Everything was fine in the end, only that I never got to enjoy the rolled-up sleeve look for long before it decided to roll forward again by itself, covering most of the glans, and resulting in a sort of sleepy look. I assumed things would eventually be as they should be, and spent about a third of my days pulling back the remaining foreskin. I enjoyed the airy, new feeling, and felt like I had become part of something exotic and interesting.

I lived with this partial circumcision until my first meaningful encounter with a girl about four years later. "Aha", she said, "what's that?" I explained to her that I was circumcised. Then she explained to me that she was Turkish, and had three brothers, and as far as her culture was concerned, I was not circumcised. This irked me enormously. My Lawrence of Arabia Factor was being questioned.

I would not have it, and quite directly went to the father of my Iranian highschool friend, who was a doctor, and who had performed his son's circumcision. I told him about my issue, to which he nodded and ho-hummed in his wise way. He explained to me that German doctors have a different definition of what a circumcision is, and that he would gladly provide me with an advanced version. Medical justification could easily be found, which was required to convince parents and insurance companies.

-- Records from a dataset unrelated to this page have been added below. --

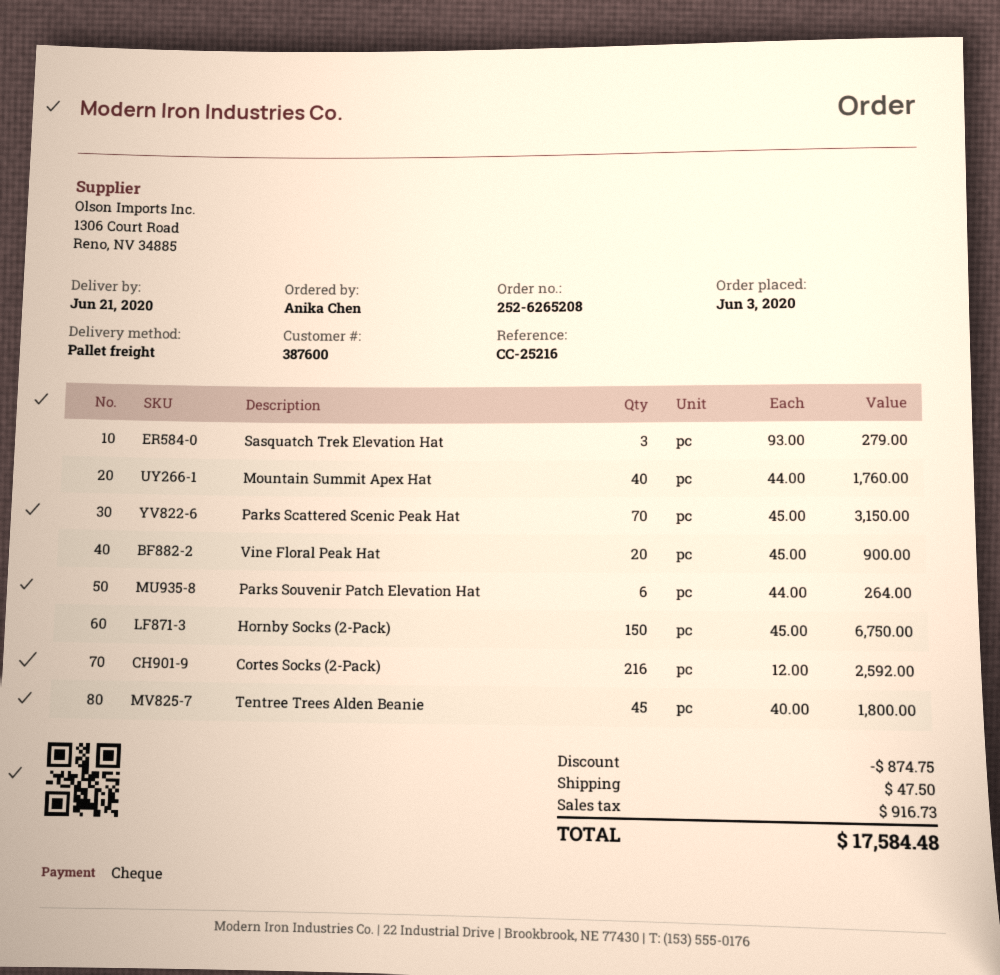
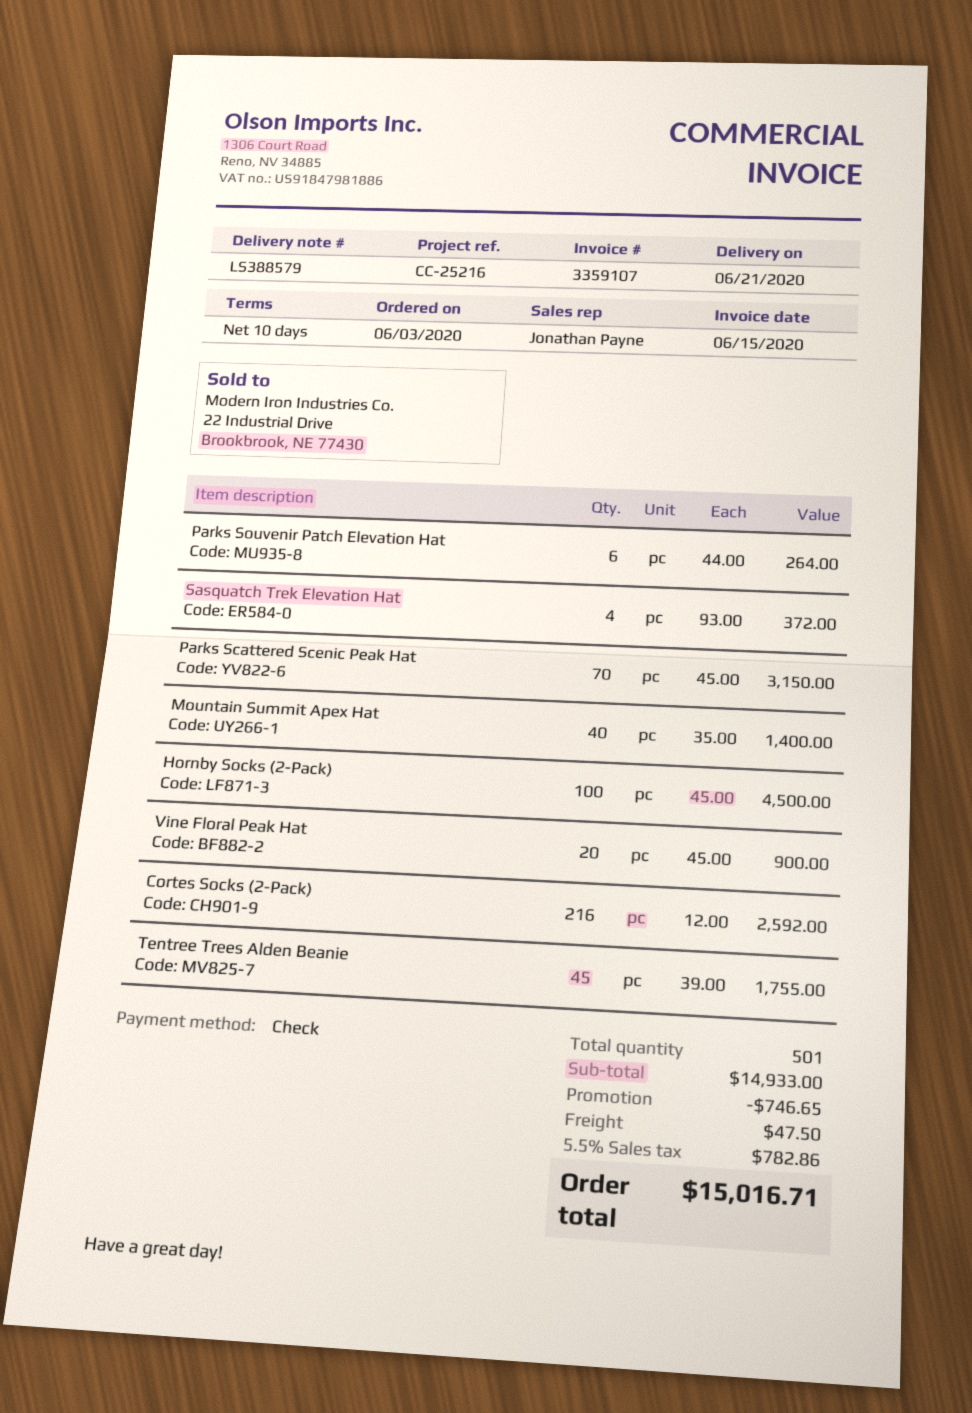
Sasquatch Trek Elevation Hat: 3 x 93.00 = 279.00 -> 4 x 93.00 = 372.00
Mountain Summit Apex Hat: 40 x 44.00 = 1760.00 -> 40 x 35.00 = 1400.00
Hornby Socks (2-Pack): 150 x 45.00 = 6750.00 -> 100 x 45.00 = 4500.00
Tentree Trees Alden Beanie: 45 x 40.00 = 1800.00 -> 45 x 39.00 = 1755.00
discount: 874.75 -> 746.65
tax: 916.73 -> 782.86
total: 17584.48 -> 15016.71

And a few weeks later, I was again experiencing the entire hospital experience, including stitches and ointment, etc. It seemed oddly comical, even paradoxical, to be doing this twice. Friends and relatives alike were like "he got circumcised... twice??" It seemed a physical impossibility to most, and I, too found it quite Monty Pythonesque, on principle. The result was a low and loose freehand circumcision with partial frenulum remnant and permanently exposed glans, done by a German-trained, Persian doctor. To this day, I have to say it is absolutely great.

Reactions to it continue to amuse me as bedroom encounters continue. I went on to live in Canada, then England, and honestly quite relish the reactions I get from females.

None are the same. I've had French and Swiss girls commiserate ("oh no! Your poor thing...! Does that hurt?"); an Israeli girl found the stitch marks monstrous ("like Frankenstein! We don't do that...!"); Canadians and Americans alike found there to be "so much wobbly skin...?"

Whatever. In the end, what counts is that everybody is happy, which will eventually materialize if you keep trying.